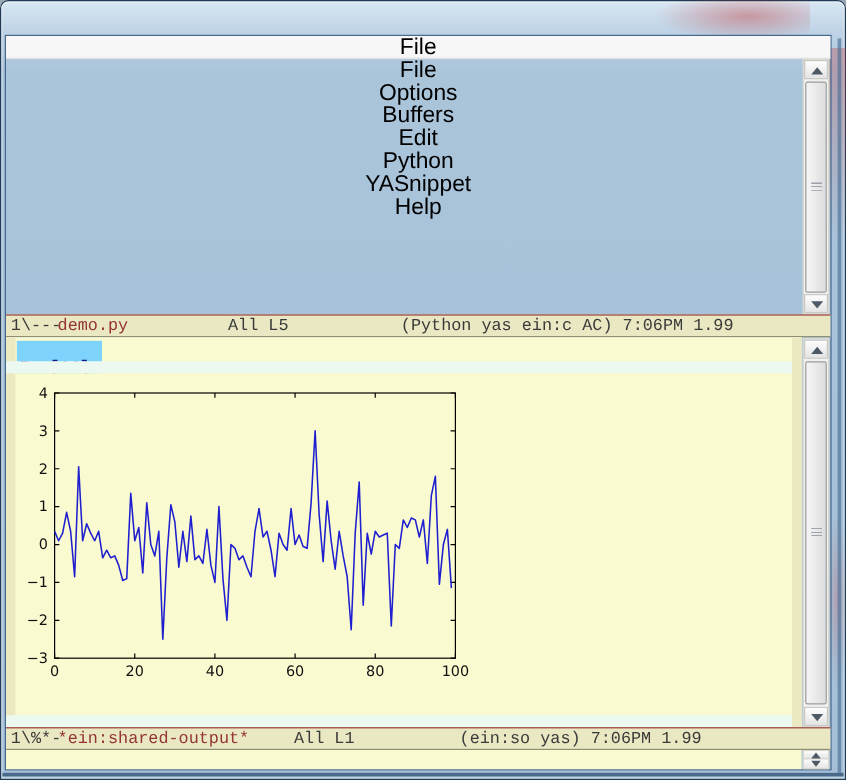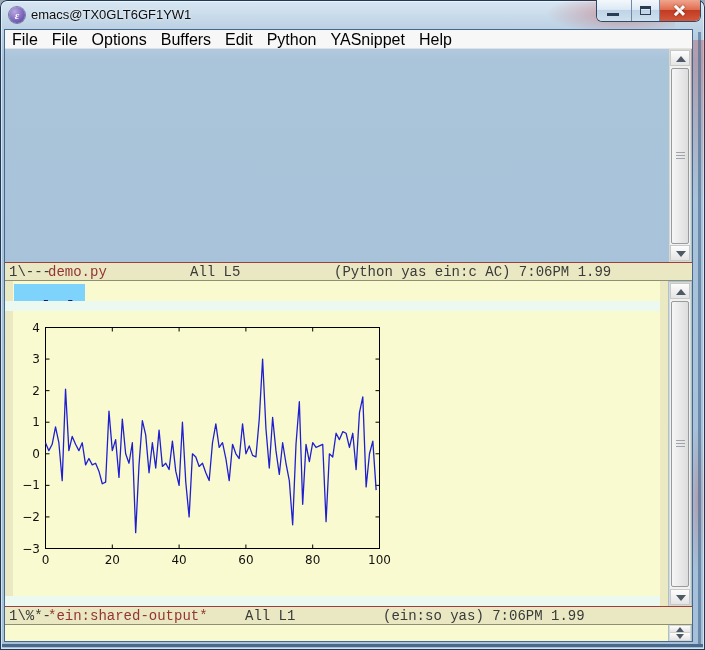--- a/index.html
+++ b/index.html
@@ -38,21 +38,21 @@
   .btn-close{width:40px;background:linear-gradient(to bottom,#f0a58f 0,#e06f50 45%,#c23b23 50%,#d2583a 100%);}
   .glyph-min{position:absolute;left:10px;top:13px;width:12px;height:3px;background:#2b3d52;}
   .glyph-max{position:absolute;left:8px;top:6px;width:11px;height:9px;border:1px solid #2b3d52;border-top-width:3px;background:transparent;}
   .glyph-close-a,.glyph-close-b{position:absolute;left:14px;top:4px;width:2.5px;height:13px;background:#fff;box-shadow:0 0 2px rgba(60,0,0,.6);}
   .glyph-close-a{transform:translateX(4px) rotate(45deg);}
   .glyph-close-b{transform:translateX(4px) rotate(-45deg);}
 
   
   .client-border{position:absolute;left:4px;top:29px;width:689px;height:613px;border:1px solid #47688c;background:transparent;}
   .menubar{position:absolute;left:5px;top:30px;width:687px;height:19px;background:#f7f7f7;border-bottom:1px solid #e2e2e2;
-    display:flex;align-items:center;font-size:16px;color:#000;}
+    display:flex;align-items:center;font-size:19px;color:#000;flex-direction:column;}
   .menu-item{padding:0 7px;height:19px;line-height:19px;}
 
   
   .win1{position:absolute;left:5px;top:49px;width:663px;height:213px;background:#fafad0;}
   .fringe{position:absolute;background:#ebe9c1;}
   .f1l{left:0;top:0;width:8px;height:213px;}
   .f1r{left:655px;top:0;width:8px;height:213px;}
   .code{position:absolute;left:9px;top:4px;font:14px/18px "Liberation Mono",monospace;color:#1e1e1e;white-space:pre;}
   .cursor-block{position:absolute;left:9px;top:76px;width:8px;height:16px;background:#b6b38d;}
 
@@ -109,36 +109,20 @@
   .frame-right-line{position:absolute;left:698px;top:32px;width:3px;height:612px;background:#4a6f94;opacity:.65;}
 </style>
 </head>
 <body>
 
 <div class="window">
   <div class="smudge s1"></div>
   <div class="smudge s2"></div>
   <div class="smudge s3"></div>
 
-  <div class="titlebar">
-    <div class="emacs-icon"></div>
-    <div class="title-text">emacs@TX0GLT6GF1YW1</div>
-    <div class="caption-buttons">
-      <div class="cap-btn btn-glass btn-min">
-        <div class="glyph-min"></div>
-      </div>
-      <div class="cap-btn btn-glass btn-max">
-        <div class="glyph-max"></div>
-      </div>
-      <div class="cap-btn btn-close">
-        <div class="glyph-close-a"></div>
-        <div class="glyph-close-b"></div>
-      </div>
-    </div>
-  </div>
 
   <div class="client-border"></div>
 
   <div class="menubar">
     <div class="menu-item">File</div>
     <div class="menu-item">File</div>
     <div class="menu-item">Options</div>
     <div class="menu-item">Buffers</div>
     <div class="menu-item">Edit</div>
     <div class="menu-item">Python</div>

EXERCISE DESCRIPTION: Report back each line in the material above that contains the string "rotate".

RESPONSE AREA:
   .glyph-close-a{transform:translateX(4px) rotate(45deg);}
   .glyph-close-b{transform:translateX(4px) rotate(-45deg);}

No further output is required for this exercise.